Zum Schluss eine persönliche Frage: Wie ist das Leben eines Vollblut-Politikers, der bis vor Kurzem fast allmächtig war, sich jetzt aber in die zweite Reihe zurückziehen muss?

Allmächtig ist nur der liebe Gott (lacht), aber das ist Politik, das muss man akzeptieren. Politik in der Demokratie ist Gestaltungsmacht auf Zeit. Alles hat seine Zeit. Ich hatte 2017 entschieden nicht mehr in der Regierung zu verbleiben und war anschließend 4 Jahre lang Bundestagspräsident. Nun bin ich wieder einfacher Abgeordneter. So habe ich angefangen.

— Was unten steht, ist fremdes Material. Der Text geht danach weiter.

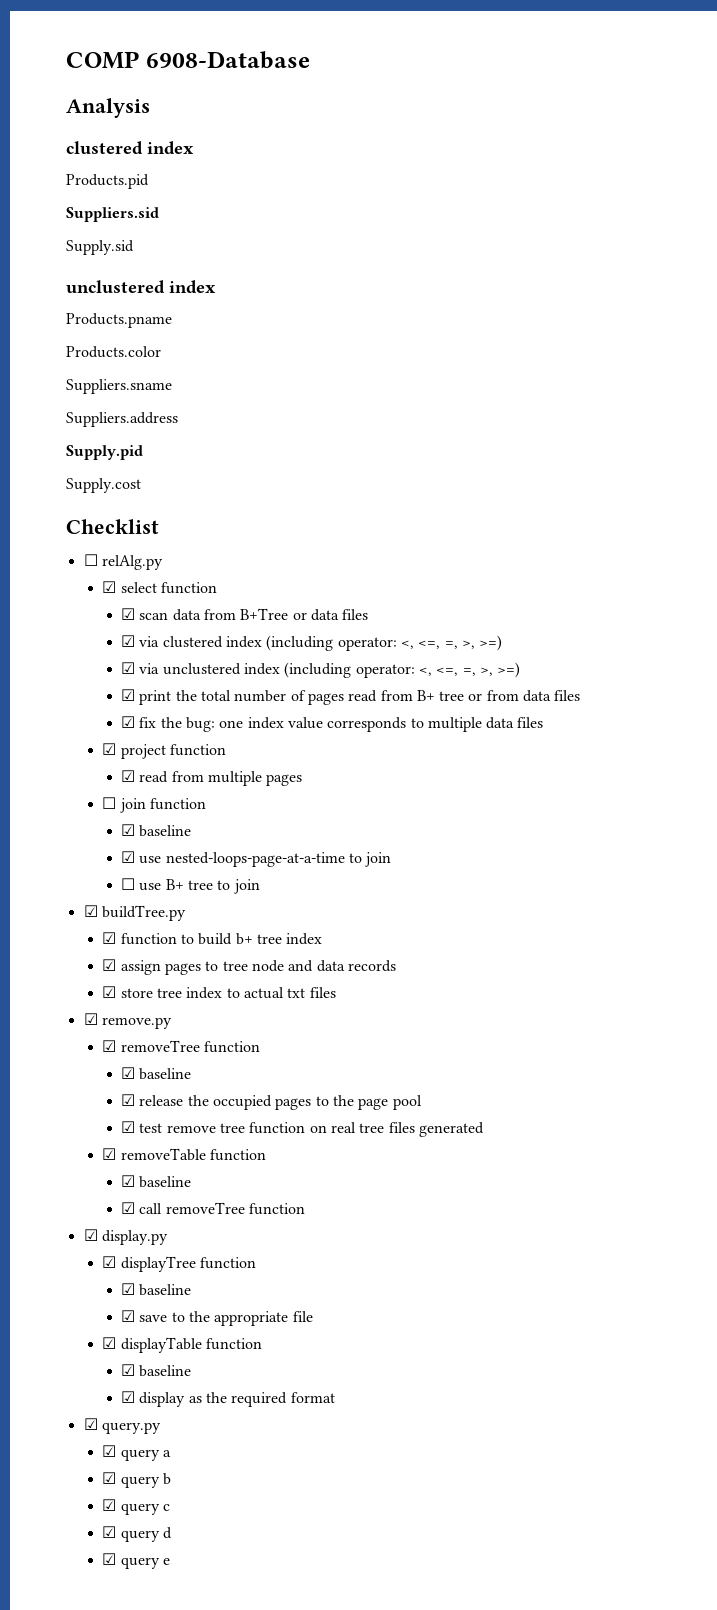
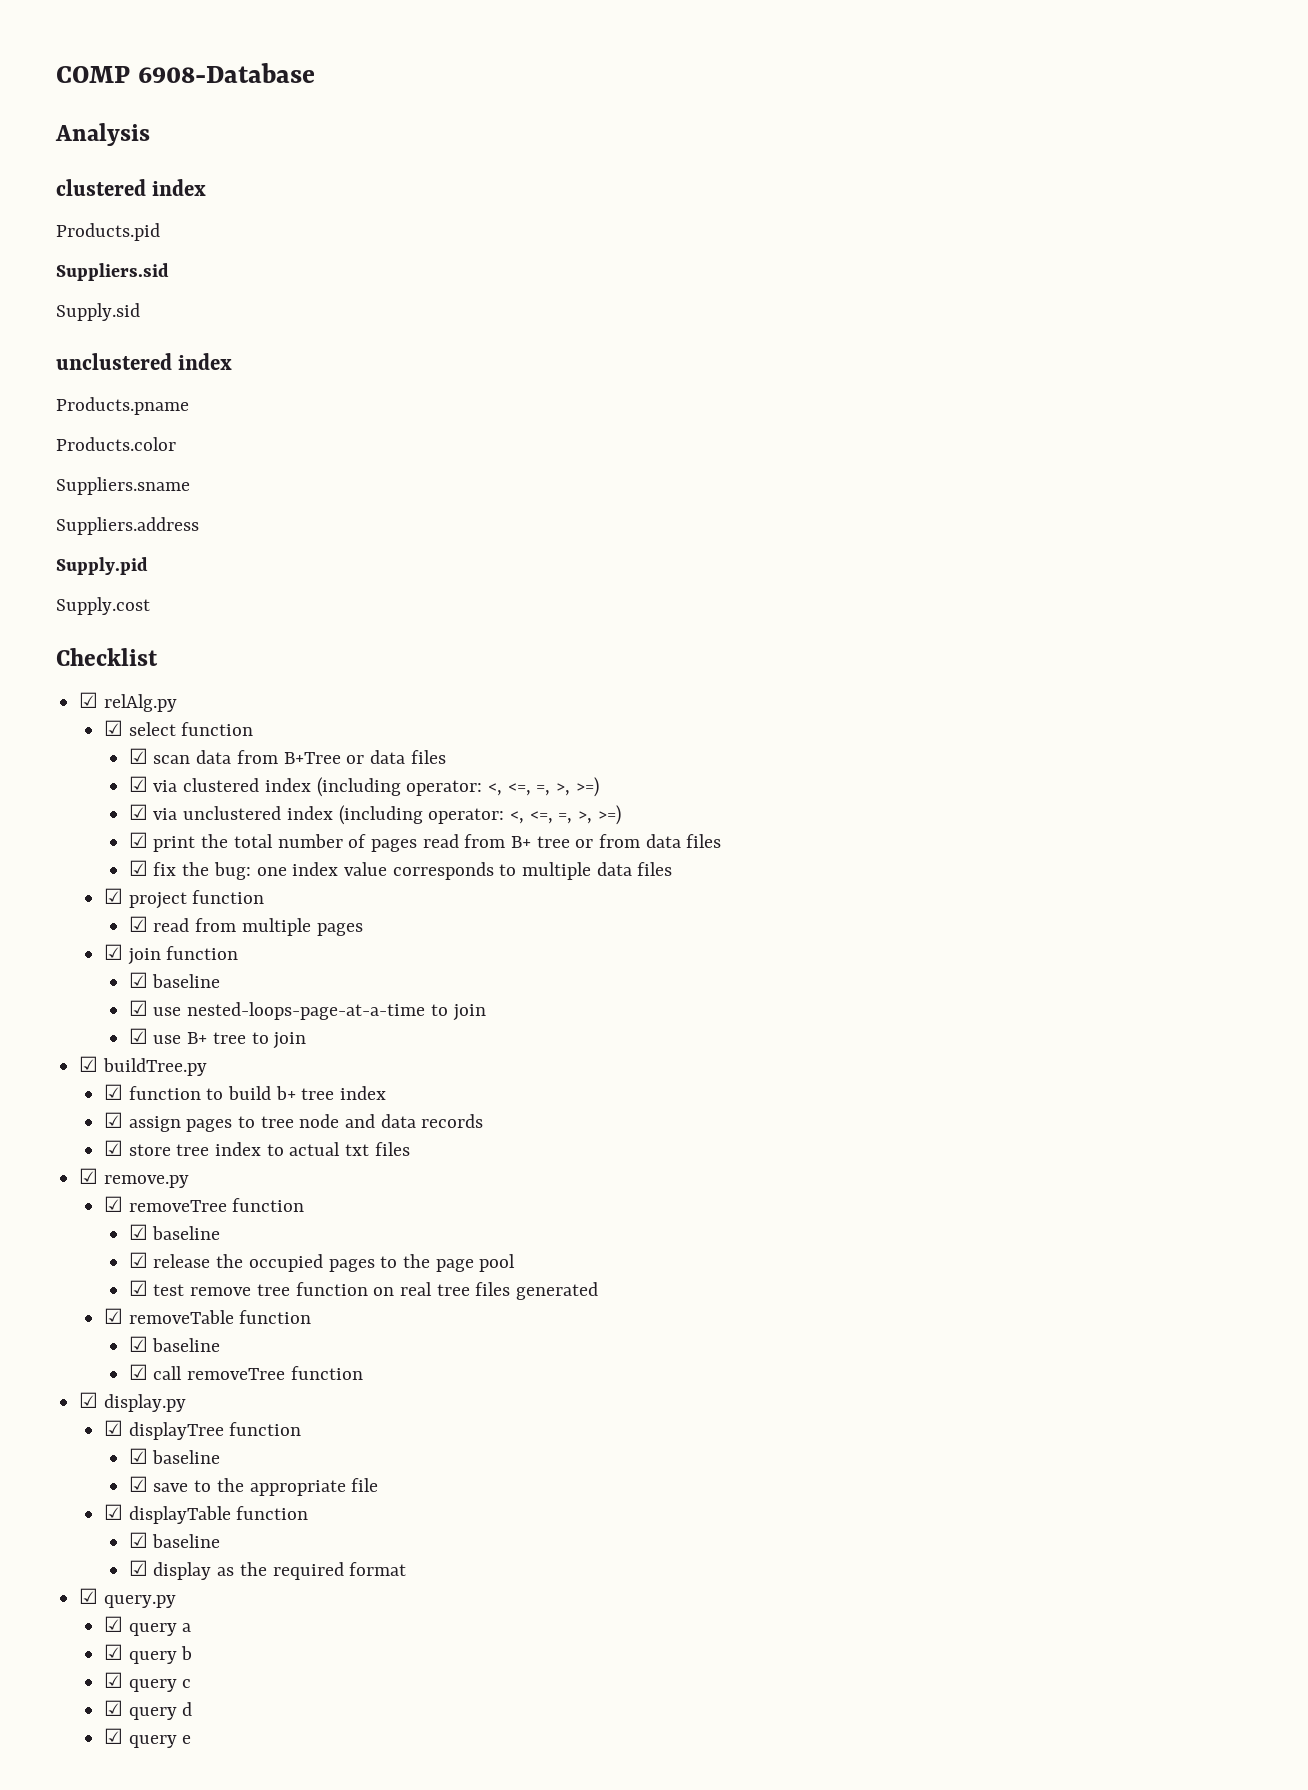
[83,554,98,566] ☐ -> [79,692,99,708] ☑
[102,797,117,809] ☐ -> [103,944,123,960] ☑
[120,878,135,890] ☐ -> [128,1028,148,1044] ☑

Welches Buch nehmen Sie für Ihren Urlaub mit?

Ich habe gerade ein Buch eines Freiburger Historikers für die Zeit nach dem Versailler-Vertrag bekommen, das zeigt ziemliche Parallelen zu den jetzigen Entwicklungen. Ansonsten werde ich mir in der örtlichen Buchhandlung von der guten Buchhändlerin Ratschläge geben lassen, was man in diesem Sommer lesen kann.

Herr Dr. Schäuble, vielen Dank für dieses Interview.